A processing step is used for triggering a processing job for data processing. 
In this example, we are going to use a processing job to perform feature engineering on a public dataset available on Huggingface Hub. The output from the processing step will be stored in the specified S3 location. 

In [14]:
from sagemaker.pytorch.processing import PyTorchProcessor
from sagemaker.workflow.steps import ProcessingStep

torch_processor = PyTorchProcessor(
    framework_version='2.0',
    role=role,
    instance_type=processing_job_instance_type_param,
    instance_count=1,
    base_job_name=f'frameworkprocessor-PT-{rand_id}',
    py_version="py310",
    sagemaker_session=pipeline_session
)

The input argument instance_type of function (sagemaker.image_uris.get_training_image_uri) is a pipeline variable (<class 'sagemaker.workflow.parameters.ParameterString'>), which is interpreted in pipeline execution time only. As the function needs to evaluate the argument value in SDK compile time, the default_value of this Parameter object will be used to override it. Please make sure the default_value is valid.


In [15]:
processor_args = torch_processor.run(
    code="preprocess.py",
    source_dir="src/preprocess",
    outputs=[
        ProcessingOutput(output_name="train_data",
                         source="/opt/ml/processing/train",
                         destination=training_dataset_s3_loc_param),
        ProcessingOutput(output_name="eval_data",
                         source="/opt/ml/processing/eval",
                         destination=eval_dataset_s3_loc_param),

    ],
    arguments=["--train-data-split", training_dataset_split_param,
               "--eval-data-split", eval_dataset_split_param,
               "--hf-dataset-name", hf_dataset_name_param]
)



Define a procesing step here

In [16]:
step_process = ProcessingStep(name="LLMDataPreprocess",
                              step_args=processor_args,
                              cache_config=cache_config)

# Training Step
In this section, use define a training step to finetune a Llama2-7b model on the given dataset. 
Configure an Estimator for the HuggingFace and the input dataset. 
A typical training script loads data from the input channels, configures training with 
hyperparameters, trains a model, and saves a model to model_dir so that it can be hosted later.

The model path where the models from training are saved is also specified.
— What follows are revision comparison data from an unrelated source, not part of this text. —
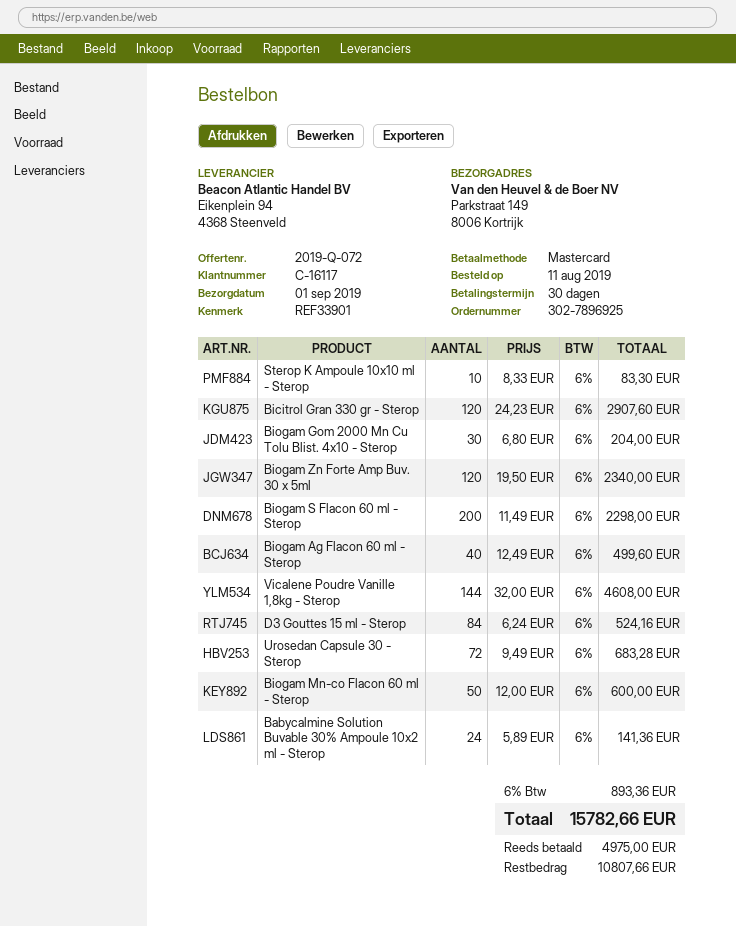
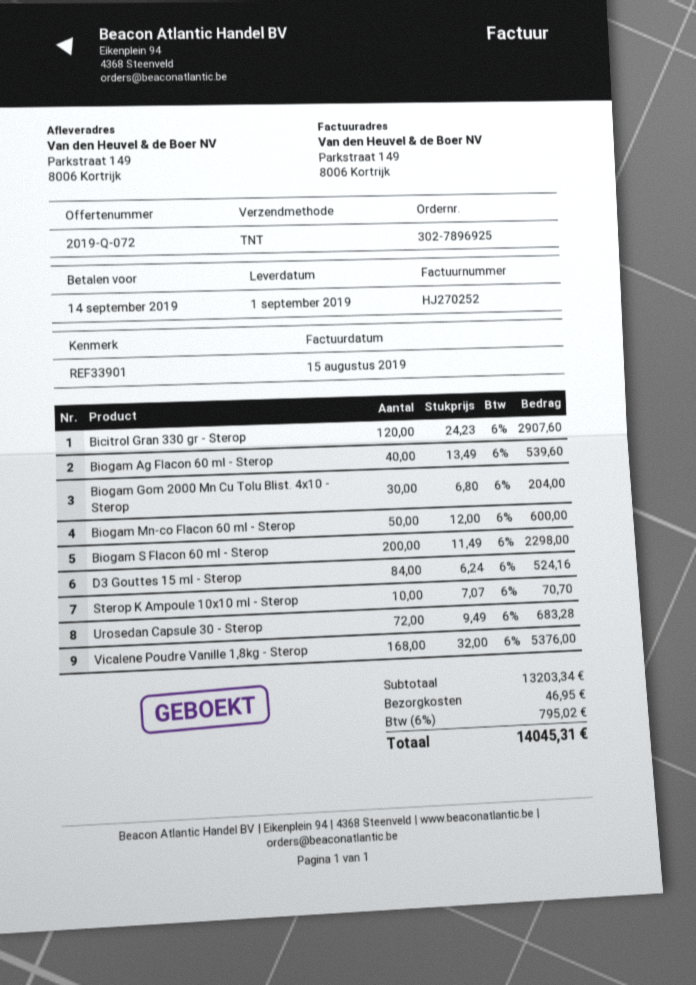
Sterop K Ampoule 10x10 ml - Sterop: 10 x 8.33 = 83.30 -> 10 x 7.07 = 70.70
Biogam Zn Forte Amp Buv. 30 x 5ml: 120 x 19.50 = 2340.00 -> none
Biogam Ag Flacon 60 ml - Sterop: 40 x 12.49 = 499.60 -> 40 x 13.49 = 539.60
Vicalene Poudre Vanille 1,8kg - Sterop: 144 x 32.00 = 4608.00 -> 168 x 32.00 = 5376.00
Babycalmine Solution Buvable 30% Ampoule 10x2 ml - Sterop: 24 x 5.89 = 141.36 -> none
shipping: none -> 46.95
tax: 6% = 893.36 -> 6% = 795.02
total: 15782.66 -> 14045.31

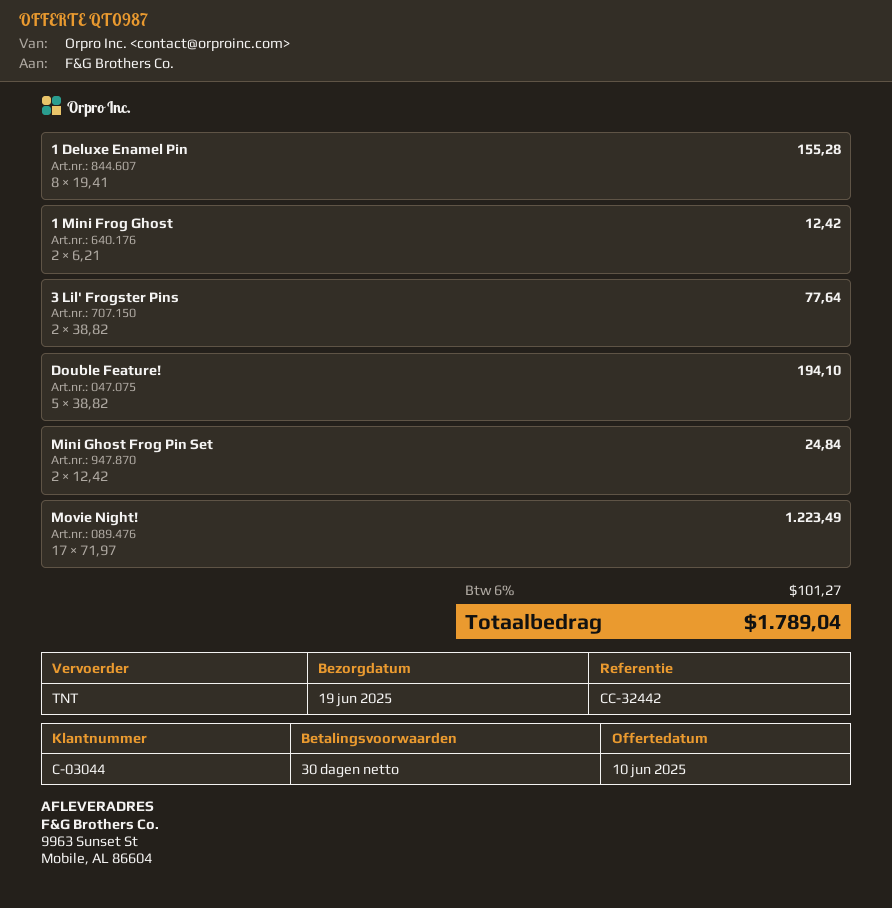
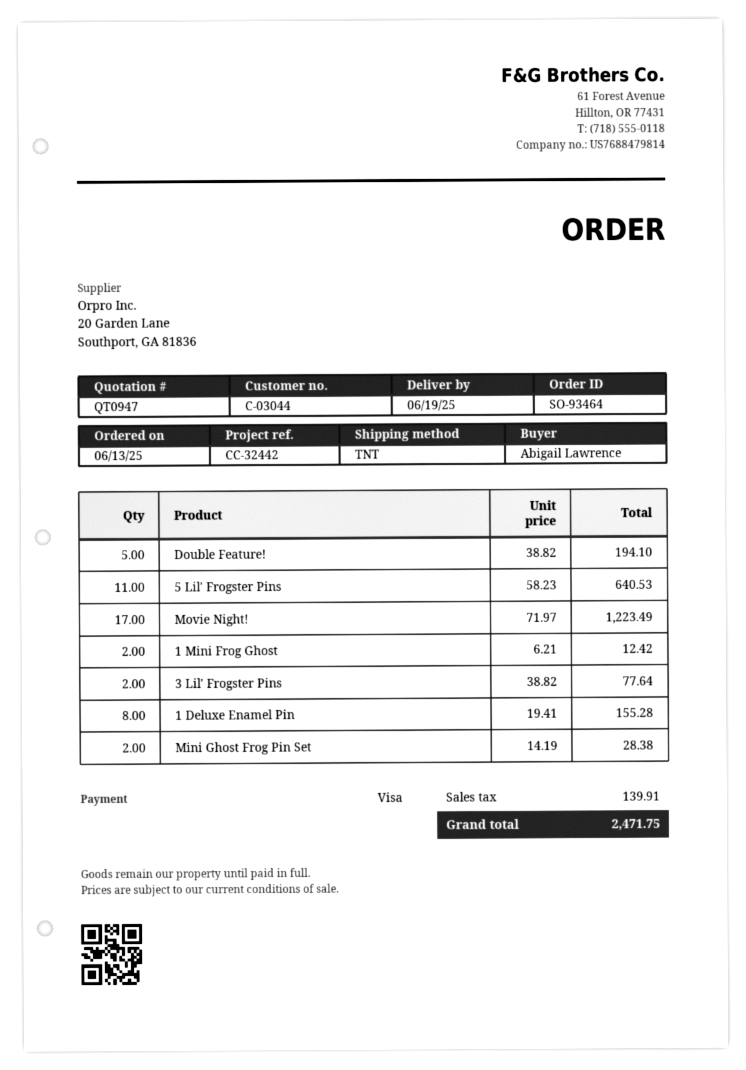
quote number: QT0987 -> QT0947
Mini Ghost Frog Pin Set: 2 x 12.42 = 24.84 -> 2 x 14.19 = 28.38
5 Lil' Frogster Pins: none -> 11 x 58.23 = 640.53
tax: 101.27 -> 139.91
total: 1789.04 -> 2471.75

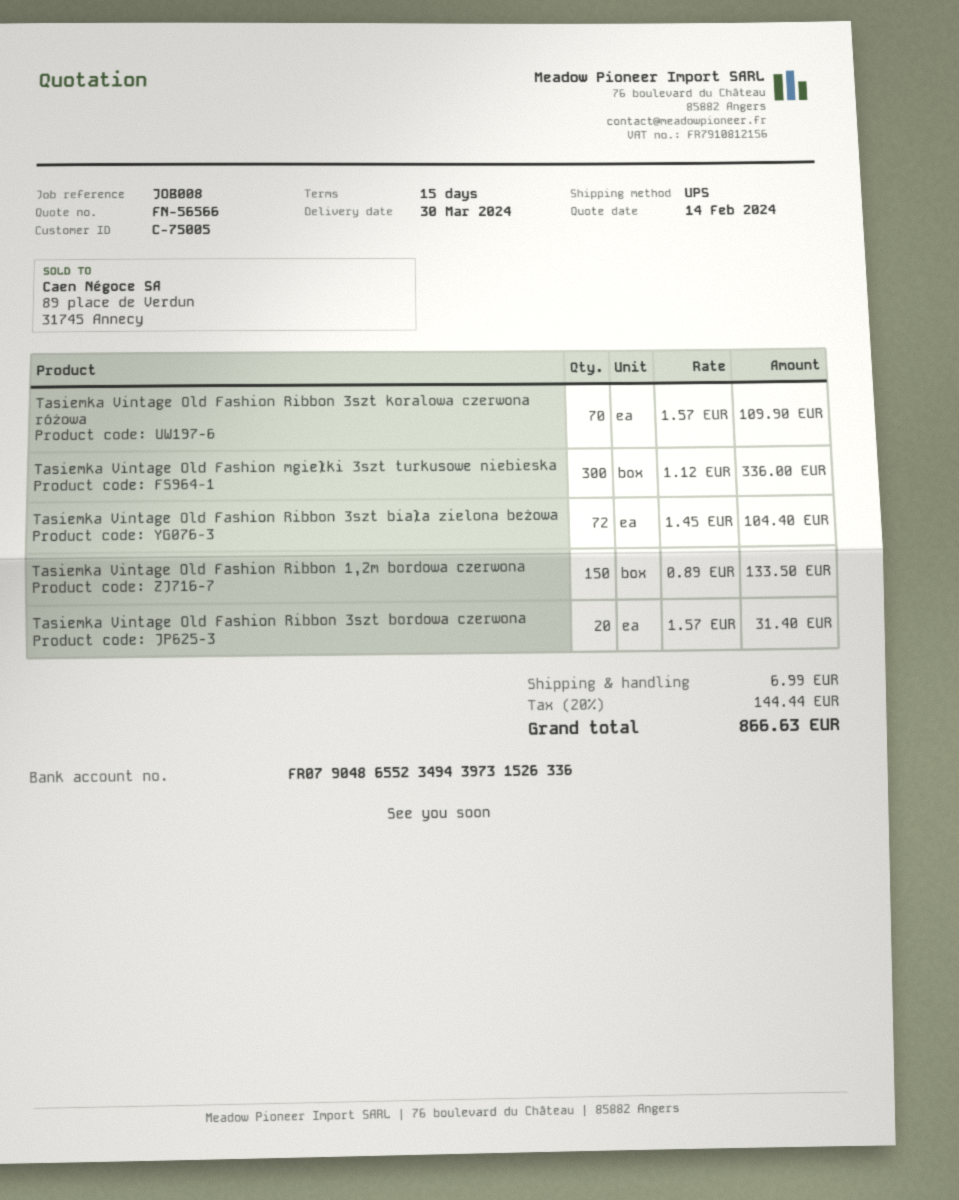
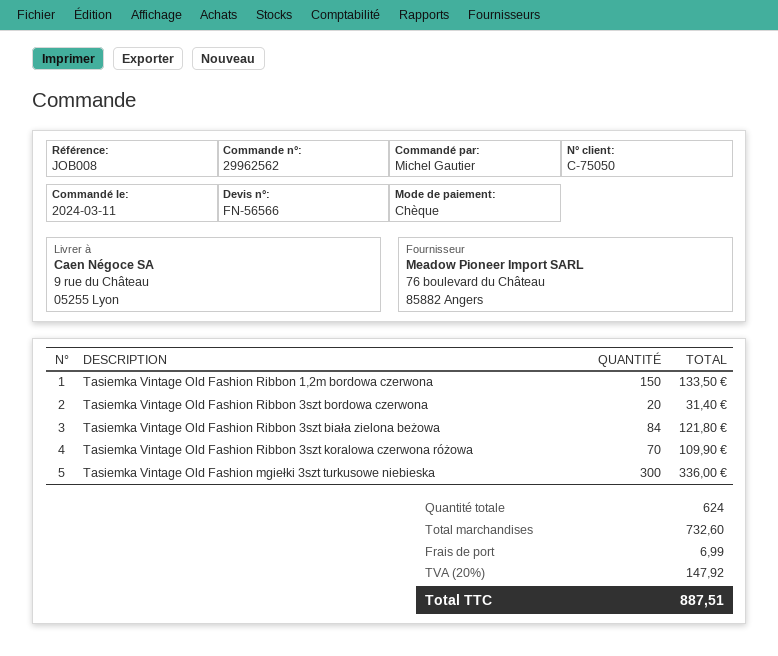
customer number: C-75005 -> C-75050
Tasiemka Vintage Old Fashion Ribbon 3szt biała zielona beżowa: 72 for 104.40 -> 84 for 121.80
tax: 20% = 144.44 -> 20% = 147.92
total: 866.63 -> 887.51

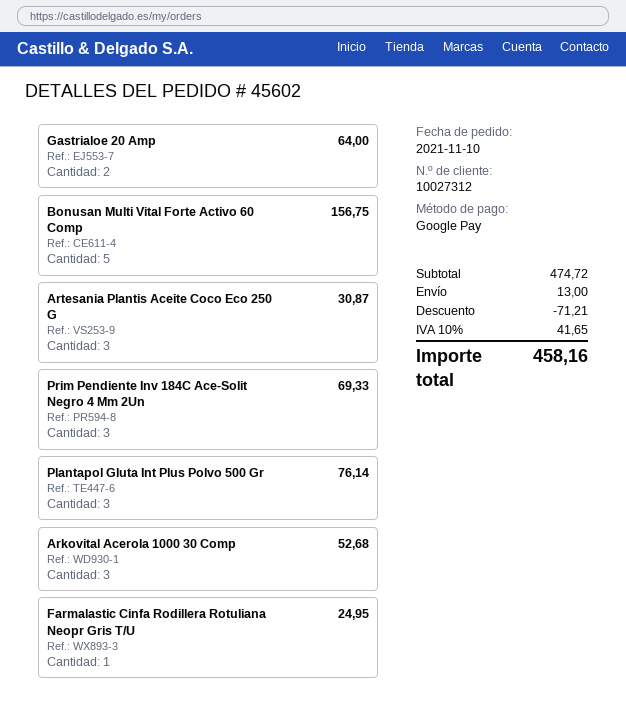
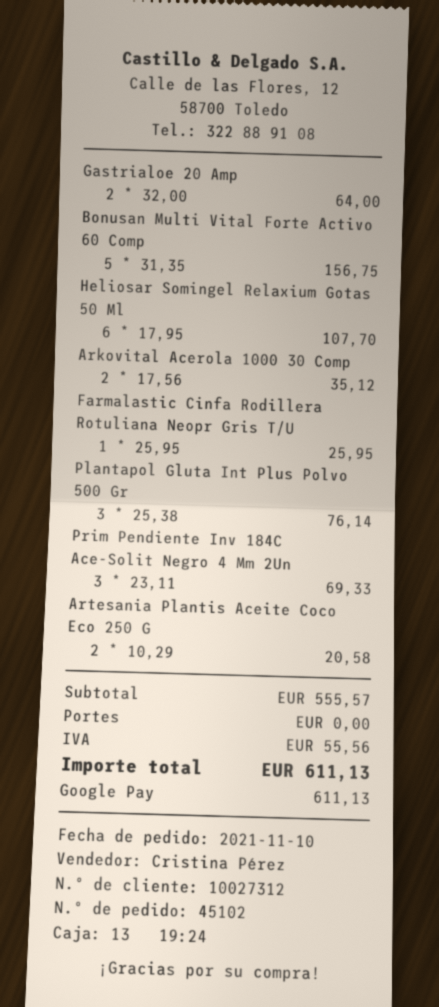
order number: 45602 -> 45102
Artesania Plantis Aceite Coco Eco 250 G: 3 for 30.87 -> 2 for 20.58
Arkovital Acerola 1000 30 Comp: 3 for 52.68 -> 2 for 35.12
Farmalastic Cinfa Rodillera Rotuliana Neopr Gris T/U: 1 for 24.95 -> 1 for 25.95
Heliosar Somingel Relaxium Gotas 50 Ml: none -> 6 for 107.70
subtotal: 474.72 -> 555.57
discount: 71.21 -> none
shipping: 13.00 -> 0.00
tax: 41.65 -> 55.56
total: 458.16 -> 611.13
**Note:** the instance_type parameter may be used in multiple places in the pipeline. In this case, the instance_type is passed into the estimator.

In [17]:
import time
from sagemaker.huggingface import HuggingFace

# define Training Job Name 
job_name = f'huggingface-qlora-{time.strftime("%Y-%m-%d-%H-%M-%S", time.localtime())}-{rand_id}'

# hyperparameters, which are passed into the training job
hyperparameters ={
  'model_id': model_id_param,                                # pre-trained model
  'epochs': epochs_param,                                     # number of training epochs
  'per_device_train_batch_size': per_device_train_batch_size_param,
  'per_device_eval_batch_size' : per_device_eval_batch_size_param,
  'learning_rate' : learning_rate_param,
  'optimizer' : optimizer_param,  
  'logging_steps' : logging_steps_param,
  'lora_r': lora_r_param,
  'lora_alpha' : lora_alpha_param,
  'lora_dropout' : lora_dropout_param, 
  'use_4bit' : use_4bit_param,
  'bnb_4bit_compute_dtype' : bnb_4bit_compute_dtype_param,
  'bnb_4bit_quant_type' : bnb_4bit_quant_type_param,
  'base_model_group_name' : base_model_group_name_param,
  'region' : region_param,
  'model_eval_s3_loc' : model_eval_s3_loc_param,
  'run_experiment' : "False"
}

# create the Estimator
huggingface_estimator = HuggingFace(
    entry_point='train.py',         # train script
    source_dir='src/train',         # directory which includes all the files needed for training
    instance_type=training_job_instance_type_param, # instances type used for the training job
    instance_count=1,               # the number of instances used for training
    base_job_name=job_name,         # the name of the training job
    role=role,      # Iam role used in training job to access AWS ressources, e.g. S3
    volume_size=300,    # the size of the EBS volume in GB
    transformers_version='4.28.1',    # the transformers version used in the training job
    pytorch_version='2.0.0',          # the pytorch_version version used in the training job
    py_version='py310',             # the python version used in the training job
    hyperparameters= hyperparameters,
    environment={ "HUGGINGFACE_HUB_CACHE": "/tmp/.cache" }, # set env variable to cache models in /tmp
    sagemaker_session=pipeline_session,         # specifies a sagemaker session object
    output_path=model_output_s3_loc_param # s3 location for model artifact
)

In [18]:
data = {'training': step_process.properties.ProcessingOutputConfig.Outputs["train_data"].S3Output.S3Uri,
        'validation': step_process.properties.ProcessingOutputConfig.Outputs["eval_data"].S3Output.S3Uri
       }

time_suffix = datetime.now().strftime('%y%m%d%H%M')
run_name = f"qlora-finetune-run-{time_suffix}-{rand_id}"
# starting the train job with our uploaded datasets as input
train_args = huggingface_estimator.fit(data, wait=True)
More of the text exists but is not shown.